Activity
Transcribe exactly the lines from the top of the records below through the line that holds "[842,989,903,1012] literal, ->", both included, with no pictures.

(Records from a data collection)

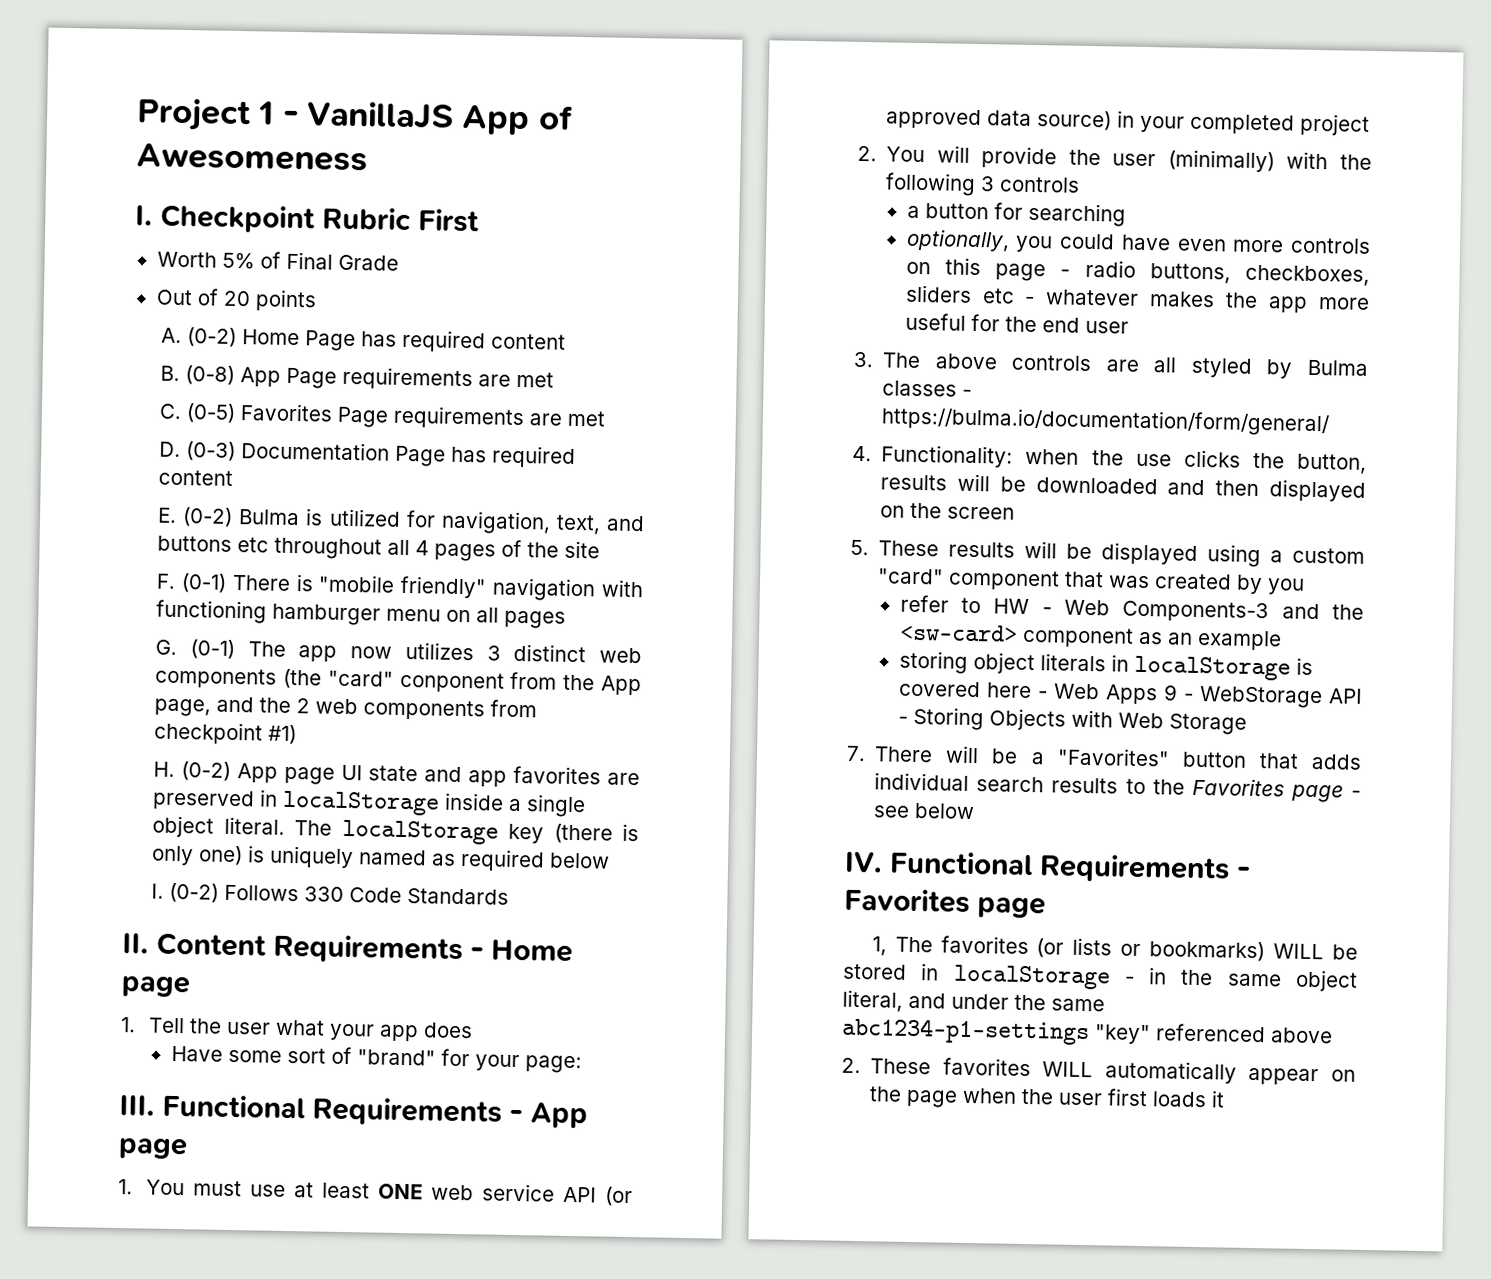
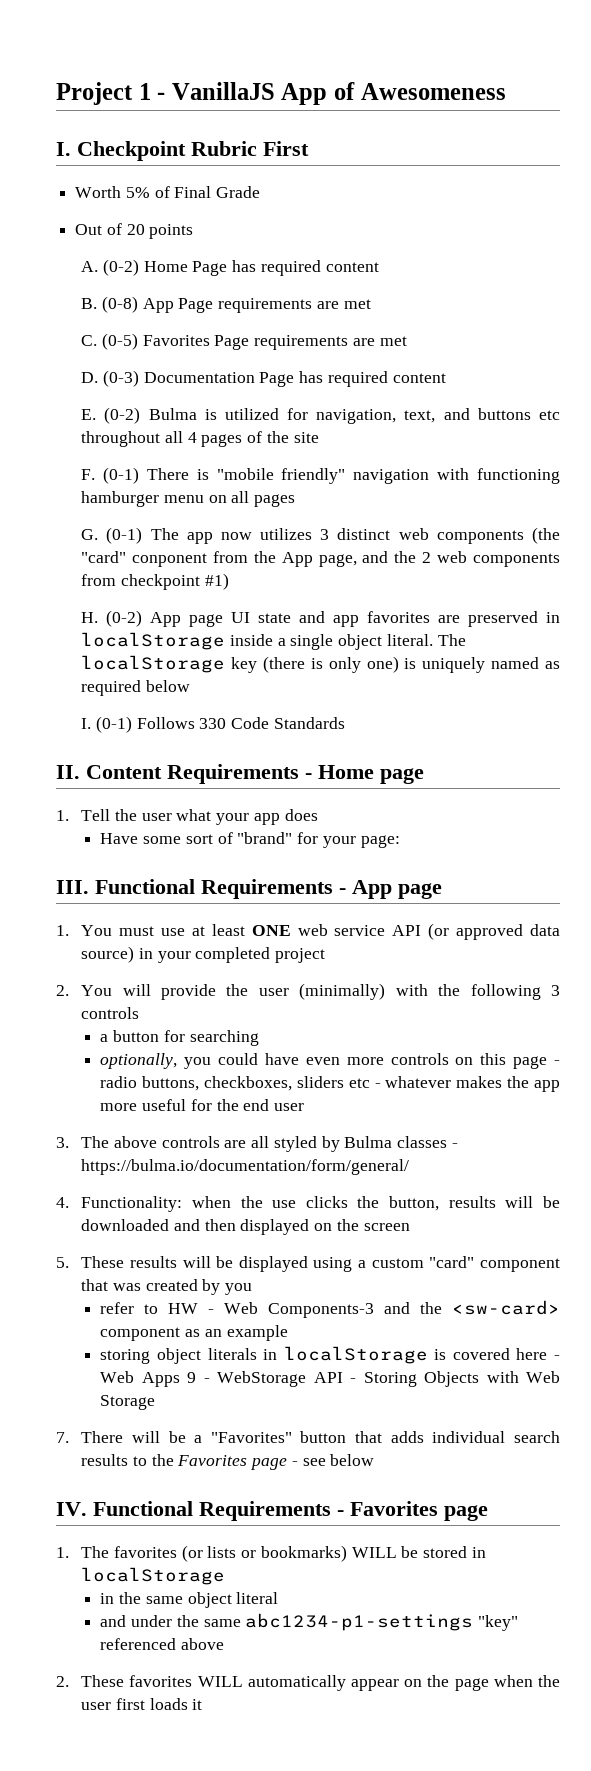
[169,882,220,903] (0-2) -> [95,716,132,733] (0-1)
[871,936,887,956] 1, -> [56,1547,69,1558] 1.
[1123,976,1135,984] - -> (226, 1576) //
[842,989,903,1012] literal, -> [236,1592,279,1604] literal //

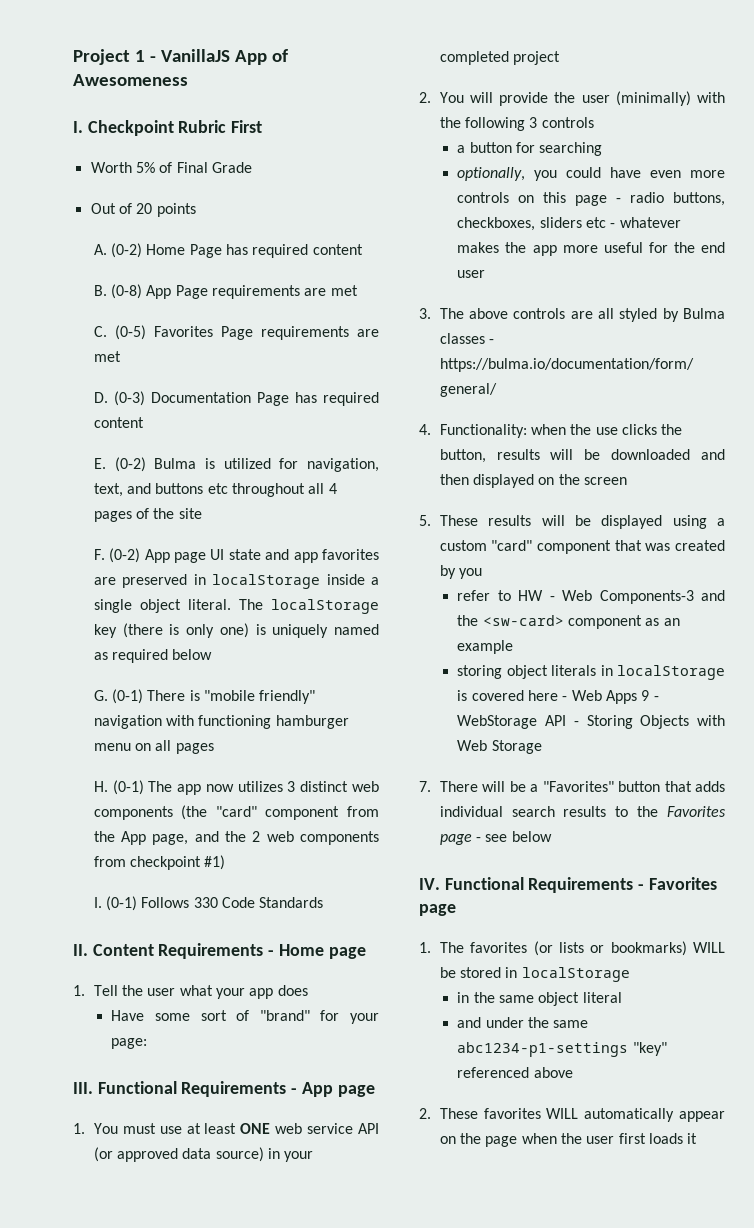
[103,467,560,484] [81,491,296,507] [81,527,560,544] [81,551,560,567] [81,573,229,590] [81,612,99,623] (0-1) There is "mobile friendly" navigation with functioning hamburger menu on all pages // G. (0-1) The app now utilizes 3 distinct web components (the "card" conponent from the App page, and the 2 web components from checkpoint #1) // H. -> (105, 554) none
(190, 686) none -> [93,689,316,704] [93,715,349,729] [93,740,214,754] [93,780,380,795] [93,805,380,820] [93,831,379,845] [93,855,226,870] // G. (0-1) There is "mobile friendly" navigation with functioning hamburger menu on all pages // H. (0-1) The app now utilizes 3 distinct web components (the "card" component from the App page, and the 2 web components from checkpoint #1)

Exercise result
[169,882,220,903] (0-2) -> [95,716,132,733] (0-1)
[871,936,887,956] 1, -> [56,1547,69,1558] 1.
[1123,976,1135,984] - -> (226, 1576) //
[842,989,903,1012] literal, -> [236,1592,279,1604] literal //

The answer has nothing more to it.